Republican presidential contenders have turned the heat on the two frontrunners in a debate, attacking businessman Herman Cain's economic plan as a tax increase and former Massachusetts Governor Mitt Romney over his health care law.

Michele Bachmann led the assault in Las Vegas, saying Mr Cain's call for a 9% federal sales tax would only be the beginning, with the rate rising later.

Former senator Rick Santorum cited one analysis that found that taxes would go up for 84% of American households under the plan.

Texas Governor Rick Perry and Mr Santorum took Mr Romney to task over Massachusetts' health care law that Democrats used as a model for their national health care plan.

Mr Perry said Mr Romney is being dishonest about his record on the law, while Mr Santorum was more direct: "You just don't have credibility, Mitt." Mr Romney defended his plan as right for his state but wrong for the nation.

Mr Cain, for his part, insisted the charges about his tax plan were untrue and that he was being criticised because lobbyists, accountants and others stood to benefit from the current tax code.

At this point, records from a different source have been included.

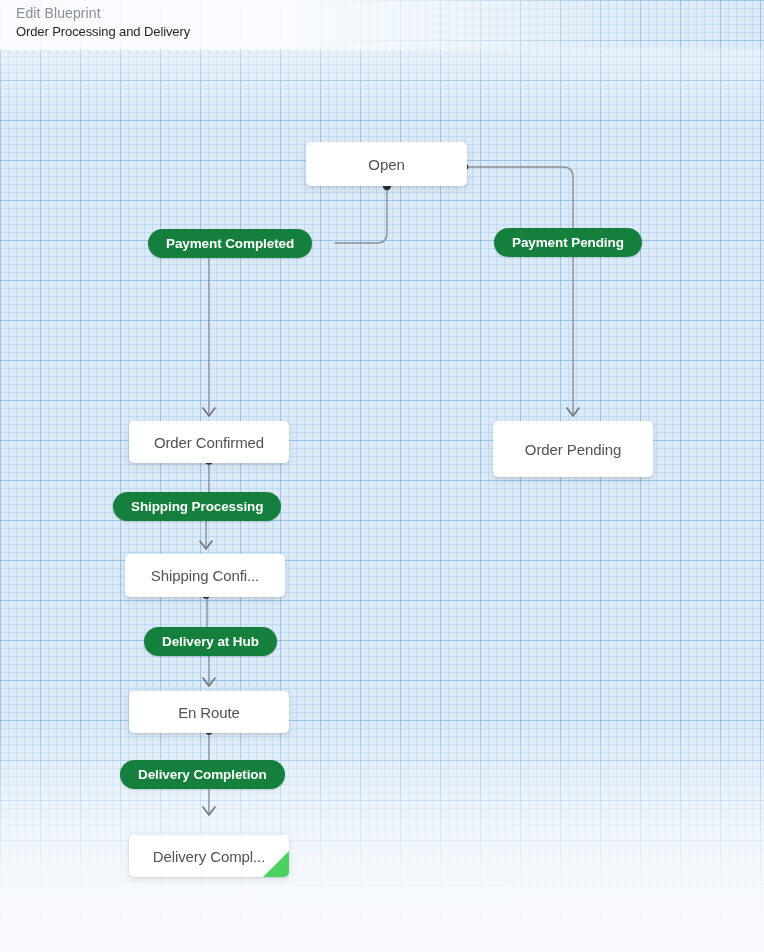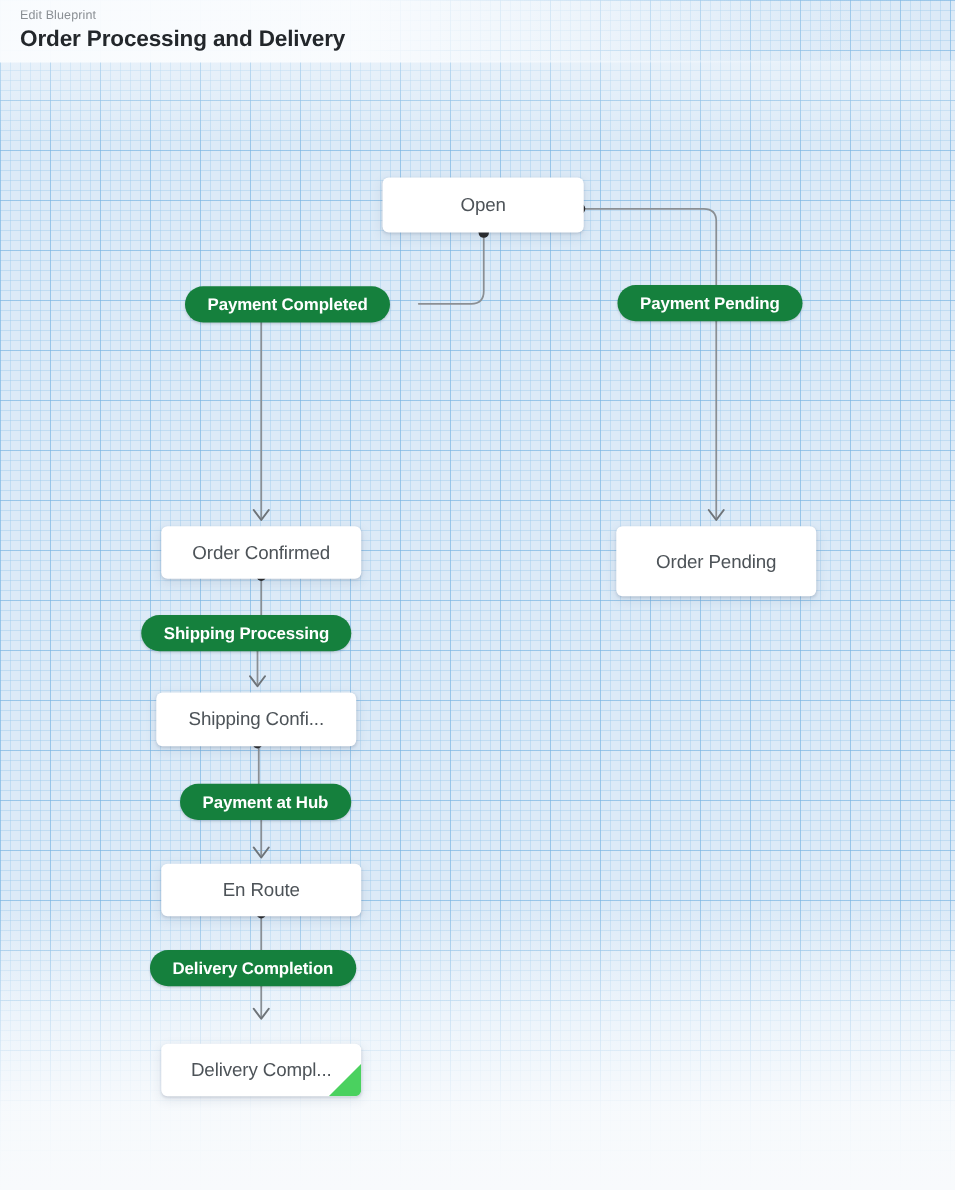"Edit Blueprint" #breadcrumb { font-size: 10px -> 14px }
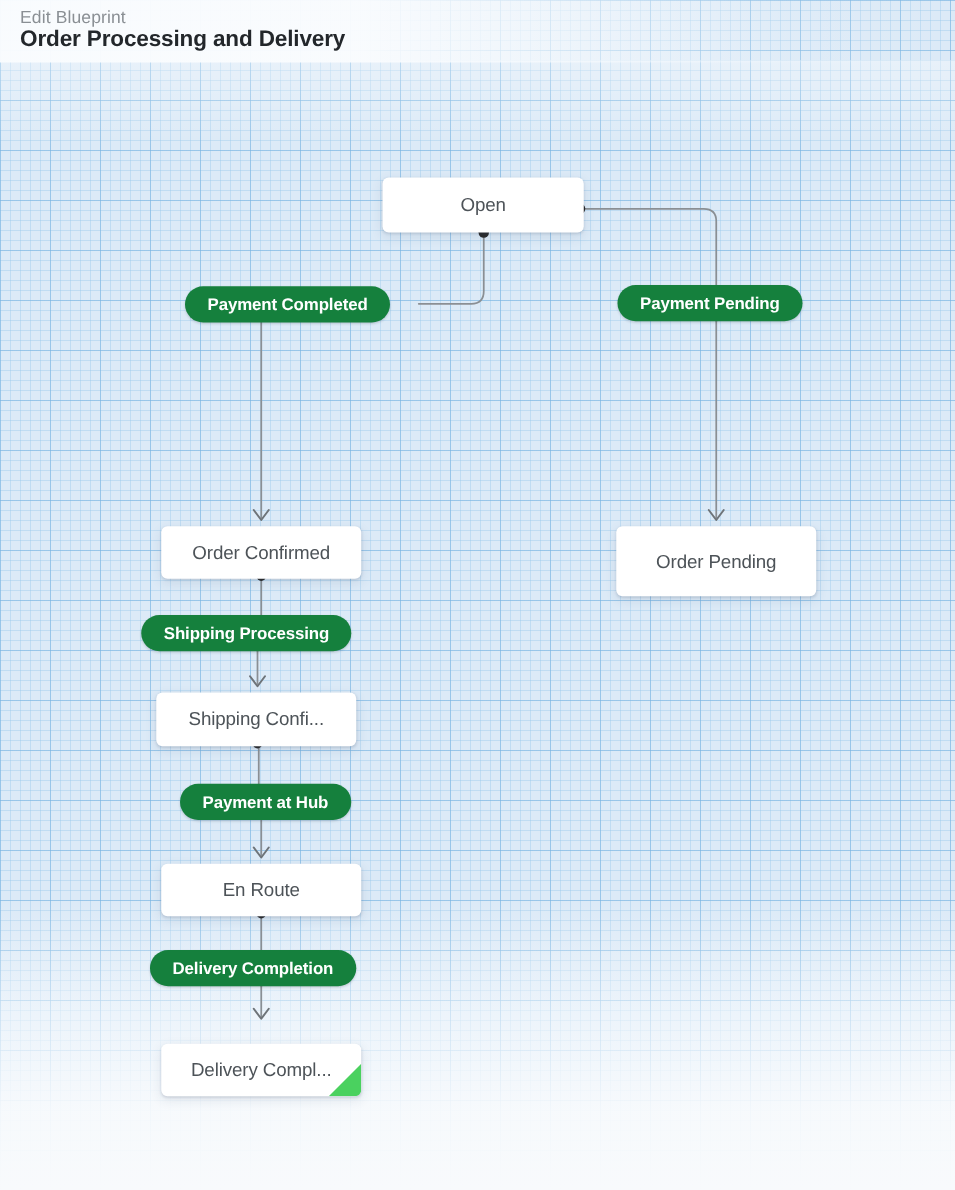"Order Processing and Delivery" #page-title { font-size: 18px -> 13px; font-weight: bold -> normal }
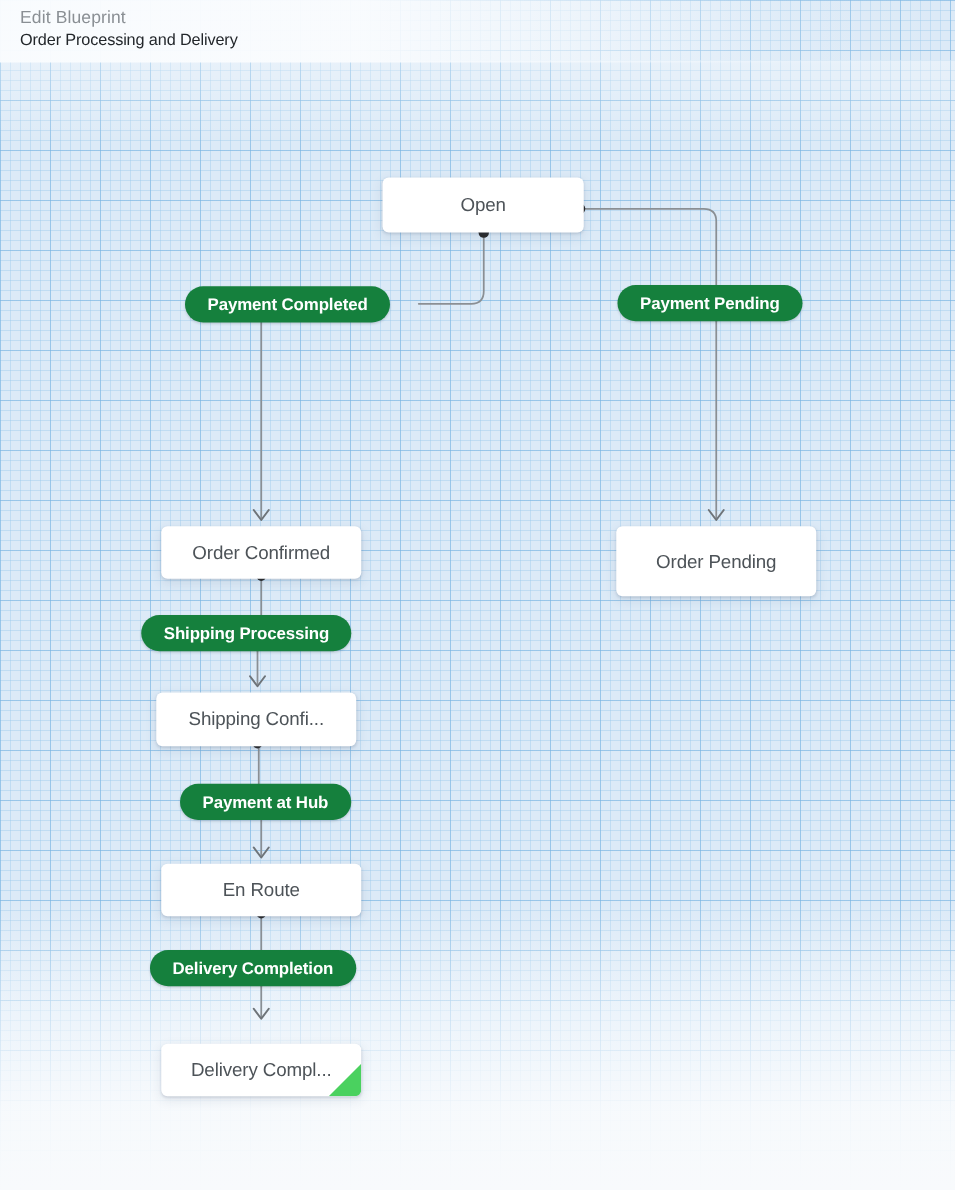"Payment at Hub" span.pill-label { text: Payment -> Delivery }
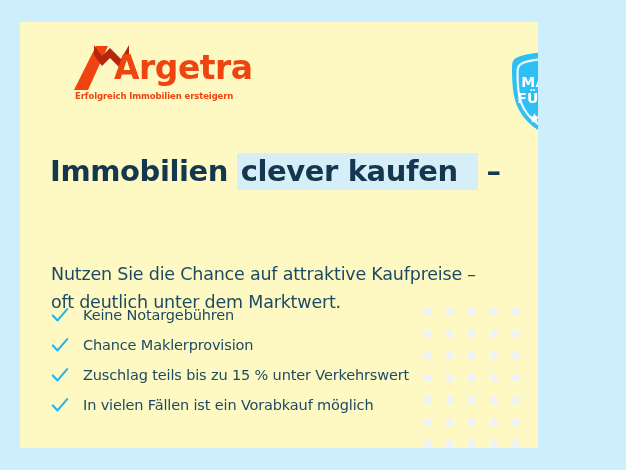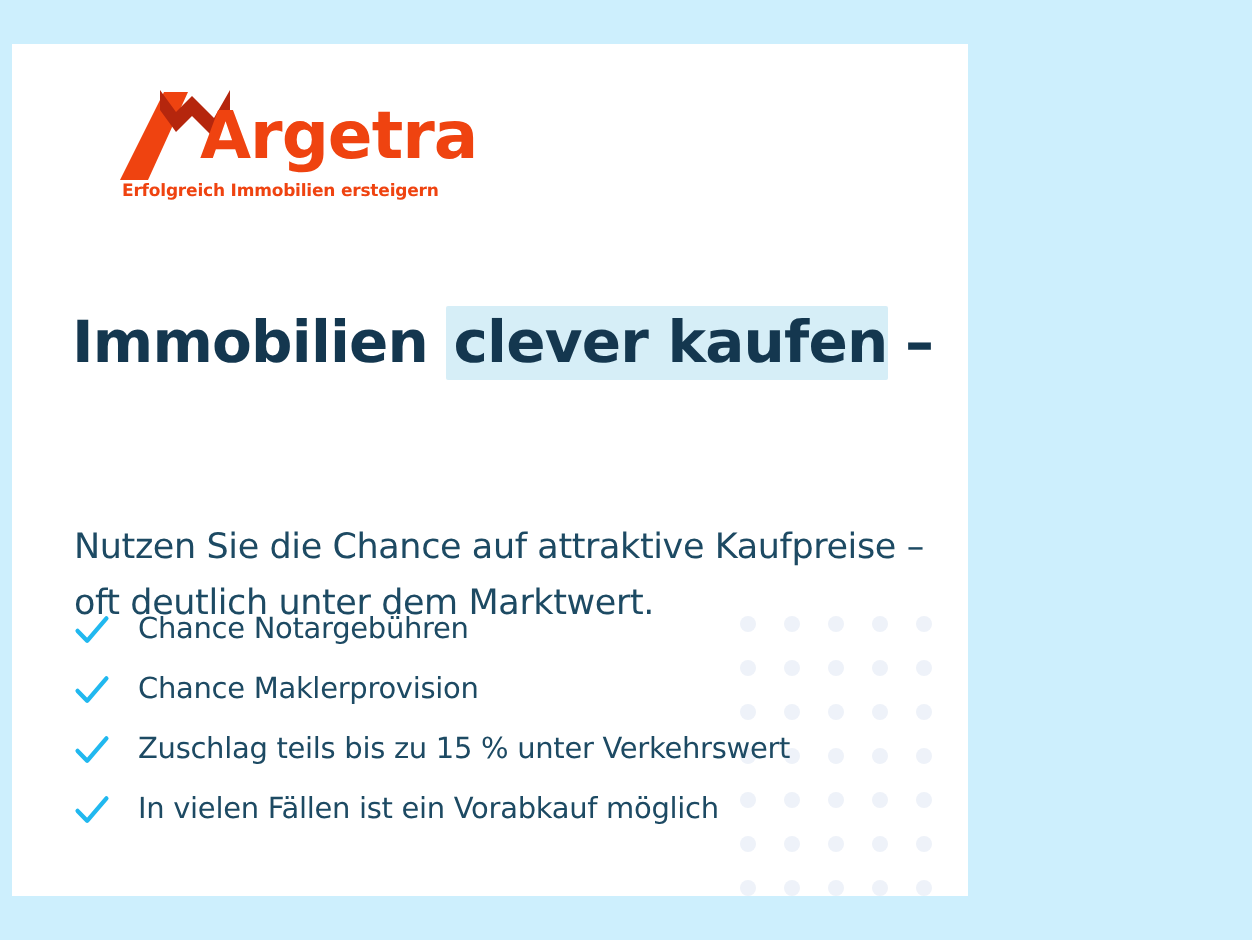"Argetra" #card { background: #ffffff -> #fef9c3; left: 6px -> 20px; width: 478px -> 518px }
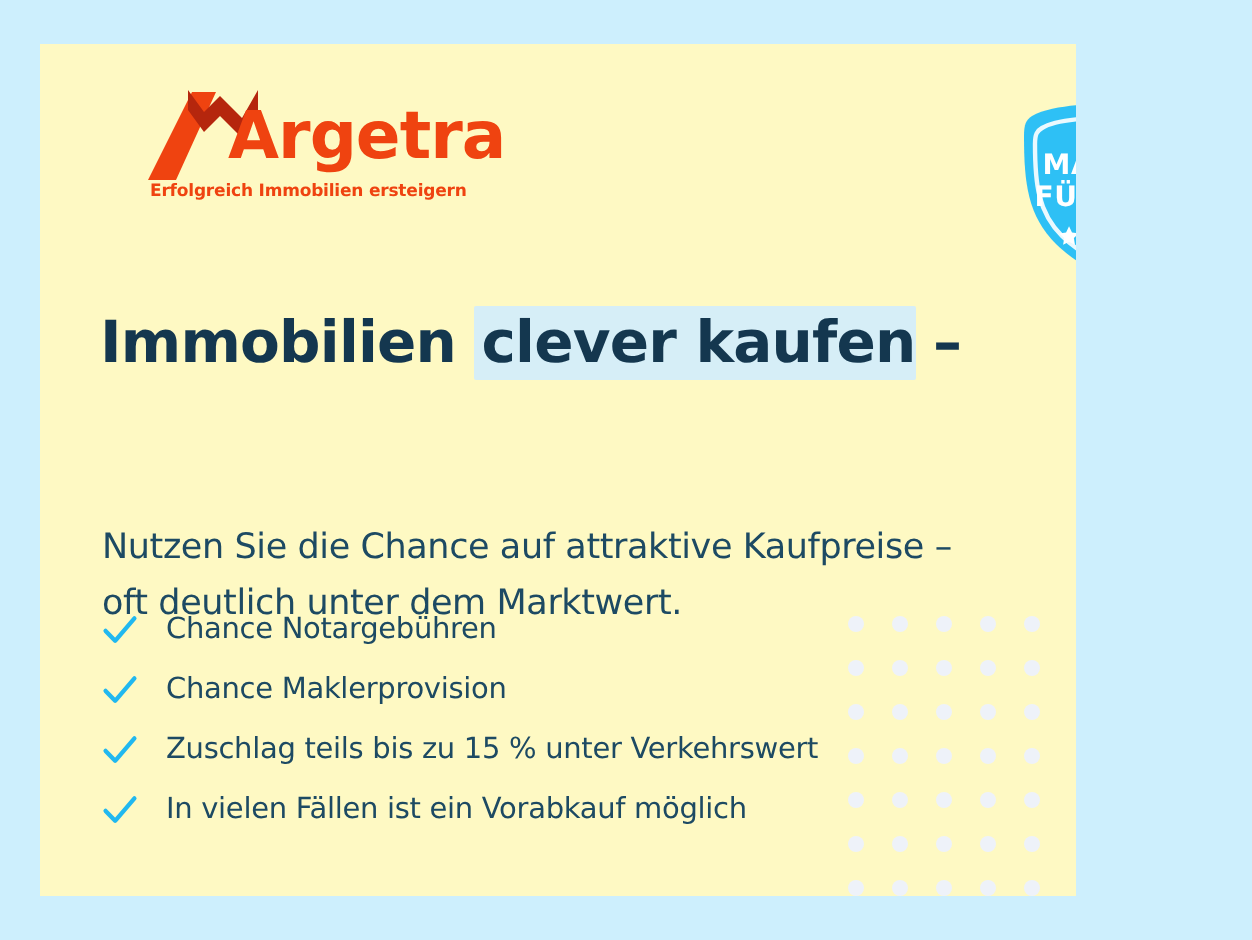"clever kaufen" .hl-mark { padding: 1px 0 2px 4px -> 1px 20px 2px 4px }
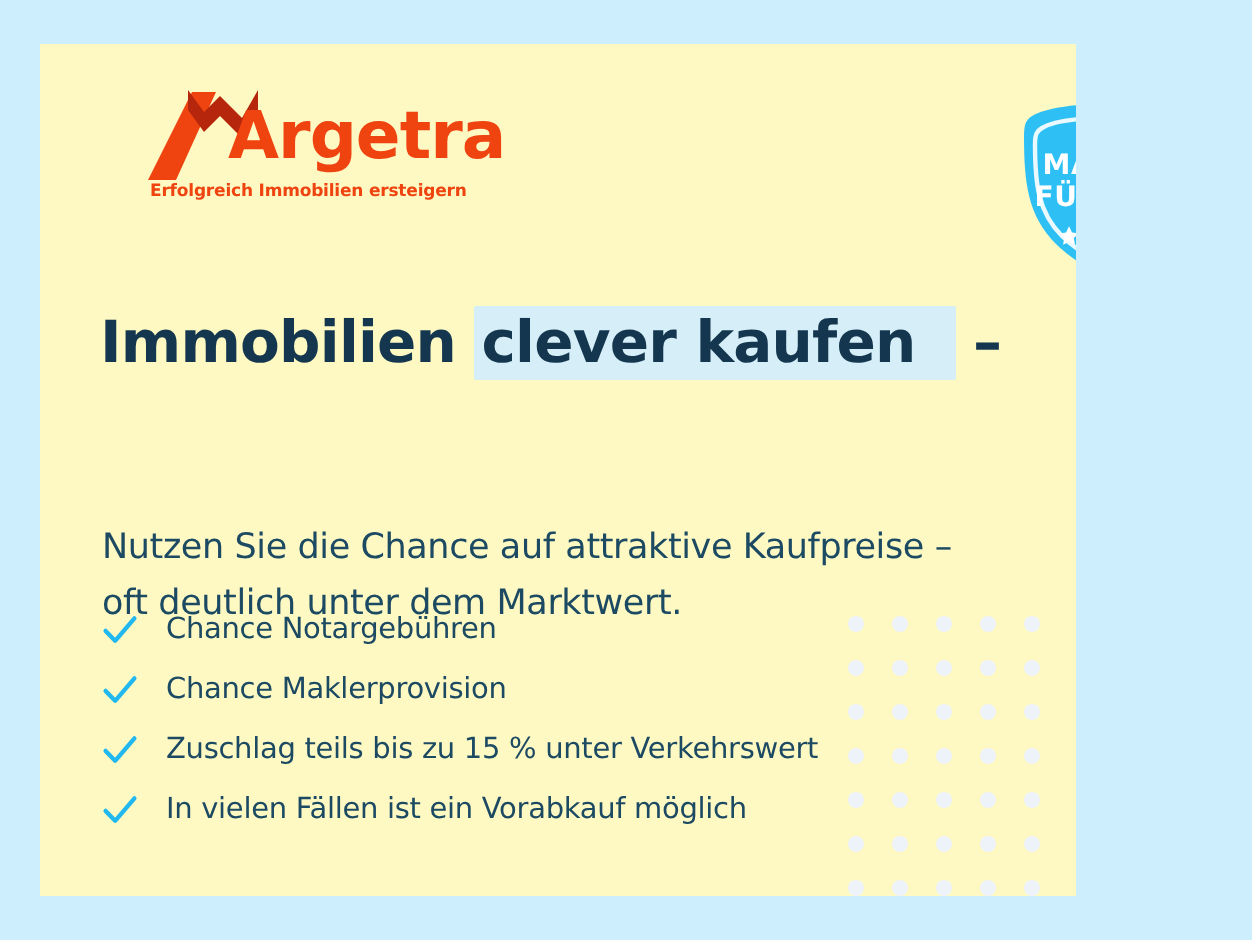"Chance Notargebühren" span.benefit-label { text: Chance -> Keine }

Mr Cain has never held public office, but has built up a following among conservative activists as a radio talk show host and motivational speaker. That background has boosted his popularity with his poll numbers having jumped to put him in a dead heat with the presumed front-runner, Mr Romney.

All are vying for the Republican nomination to challenge Democratic President Barack Obama in 2012, and many undecided voters have been watching the debates to evaluate the candidates.

Much of the focus has been on Mr Cain's catchy 9-9-9 tax overhaul plan which he has made the centrepiece of his campaign. The plan would scrap the current tax code and replace it with a 9% tax on personal income and corporations as well as a new 9% national sales tax.

Ron Paul and former House of Representatives Speaker Newt Gingrich also took part in the debate, the fifth in six weeks, and the last scheduled for nearly a month in a race that is fluid in more than one way. While polls chart a series of rises and falls for various contenders - Mr Romney remaining at or near the top - the schedule is far from set.